Raccolse la valigia.

«Povera figlia mia» disse.

«Non sono sua figlia» ribatté Claude. «Non sono né sua sorella né sua figlia. Vuole andarsene, per favore?».

«Informerò il vescovo della sua decisione. Se proprio voleva sciogliere i voti, avrei preferito che lo facesse in un modo più degno, ma dato che ormai è fatta, le chiedo solo una cosa. Per i suoi genitori e per quelli del ragazzo, per lei e per lui. La prego, lo riporti a casa! E al più presto! Ci risparmi almeno lo strazio di vederla sul banco degli imputati!».

«Lo riporterò a casa».

«Che Dio la perdoni».

«Mi ha già perdonato» disse Claude.

«Ha già cominciato a punirla» disse la superiora. «Lui regge il cielo e le stelle. Lui ha messo in moto quel tic-tac».

Era in piedi davanti alla porta aperta, con gli occhi sbarrati, pallidissima, e se ne andò, curva sulla valigia, lungo il sentiero accidentato e buio. La giovane indugiò sulla porta a guardarla allontanarsi. Le stelle brillavano sopra le cime degli alberi. Salì di corsa in camera, da Denis, lo imprigionò tra le sue braccia e lo strinse, se lo strinse forte al petto. Fece per parlare, ma lui glielo impedì, mettendole una mano sulla bocca.

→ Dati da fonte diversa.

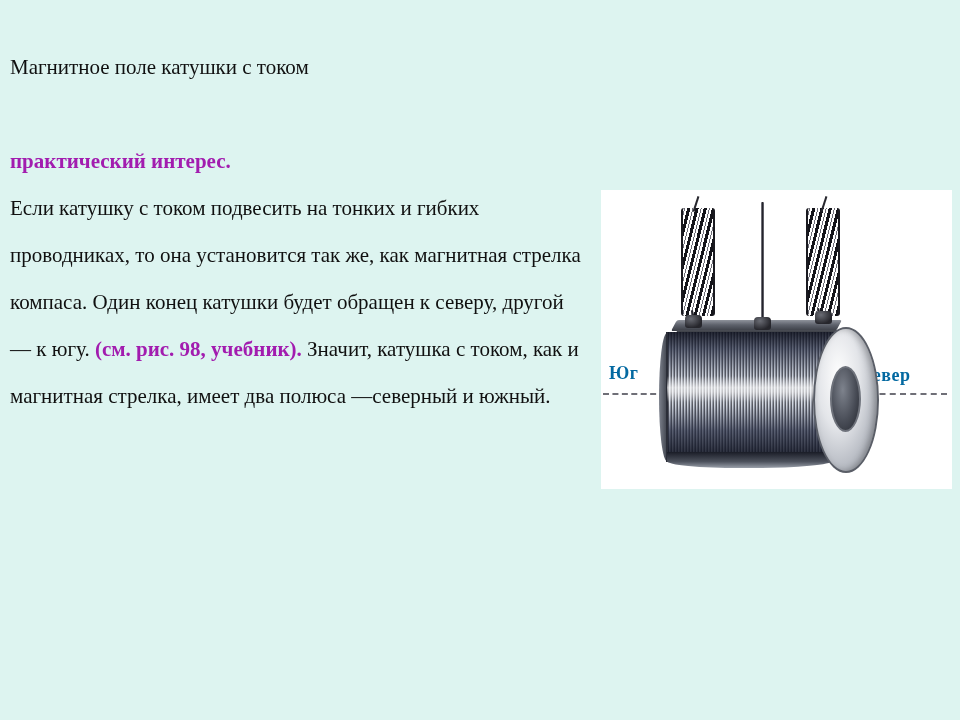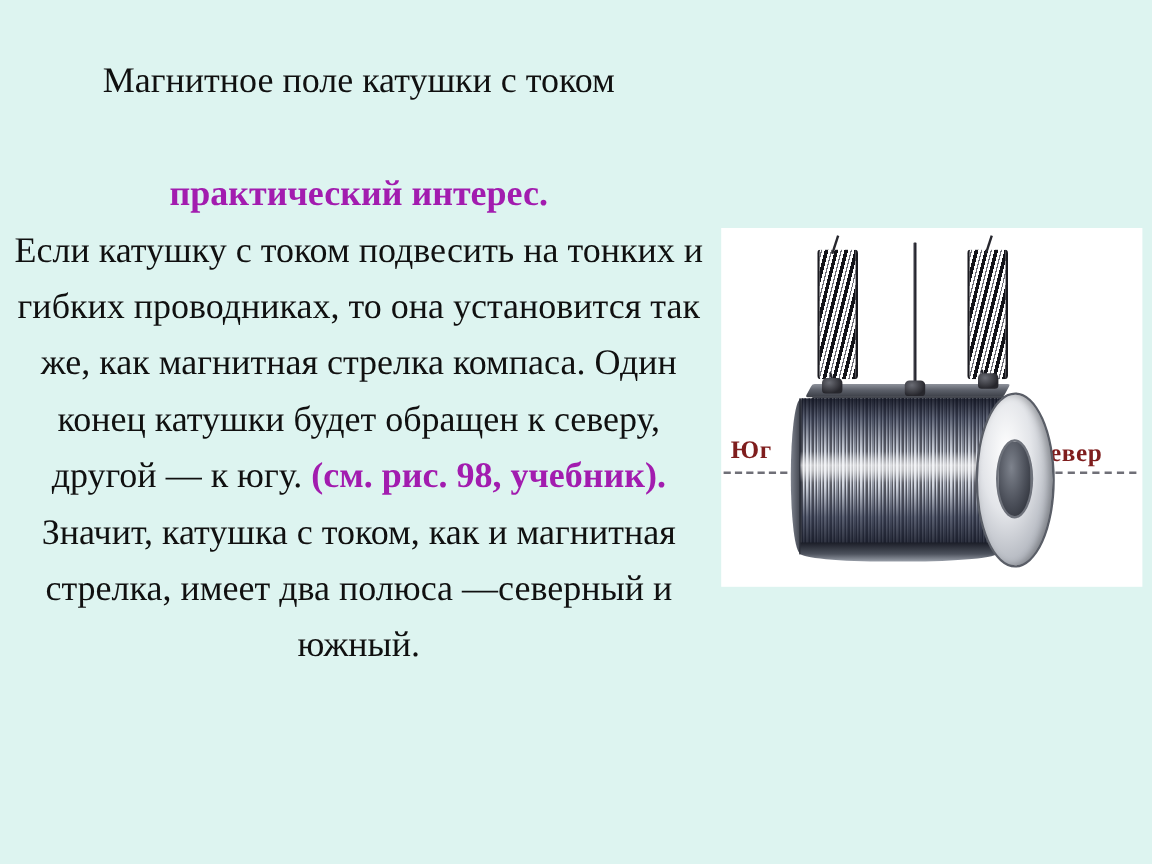--- a/index.html
+++ b/index.html
@@ -22,22 +22,21 @@
     height: 720px;
     background: #ddf4f0;
   }
 
   
   #text-block {
     position: absolute;
     left: 10px;
     top: 44px;
     width: 578px;
-    text-align: center;
-    font-size: 30px;
+    font-size: 21px;
     line-height: 47px;
     color: #101010;
     letter-spacing: 0px;
   }
   #text-block p {
     margin: 0;
   }
   .hl {
     color: #a21caf;
     font-weight: bold;
@@ -68,22 +67,22 @@
     border-top: 2px dashed #6f6f77;
   }
   .axis-left  { left: 2px;  width: 72px; }
   .axis-right { left: 258px; width: 88px; }
 
   
   .pole-label {
     position: absolute;
     font-family: "Liberation Serif", "DejaVu Serif", serif;
     font-weight: bold;
-    font-size: 21px;
-    color: #7f1d1d;
+    font-size: 18px;
+    color: #0369a1;
     letter-spacing: 0.5px;
     white-space: nowrap;
   }
   #label-south { left: 8px;  top: 173px; }
   #label-north { left: 258px; top: 175px; }
 
   
   #coil-assembly {
     position: absolute;
     left: 0; top: 0;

«Lo so» disse. «Ho sentito tutto. Ti do il massimo dei voti».

Anche lui la strinse forte.

«Sei tu il mio amante» disse lei. «La superiora mi ha detto che devo essere l’amante di Cristo. Ma il mio amante sei tu».

Si spogliò e tornò a sdraiarsi accanto a lui. Erano soli. Loro due soli, insieme, con il loro amore vilipeso, ma vivo.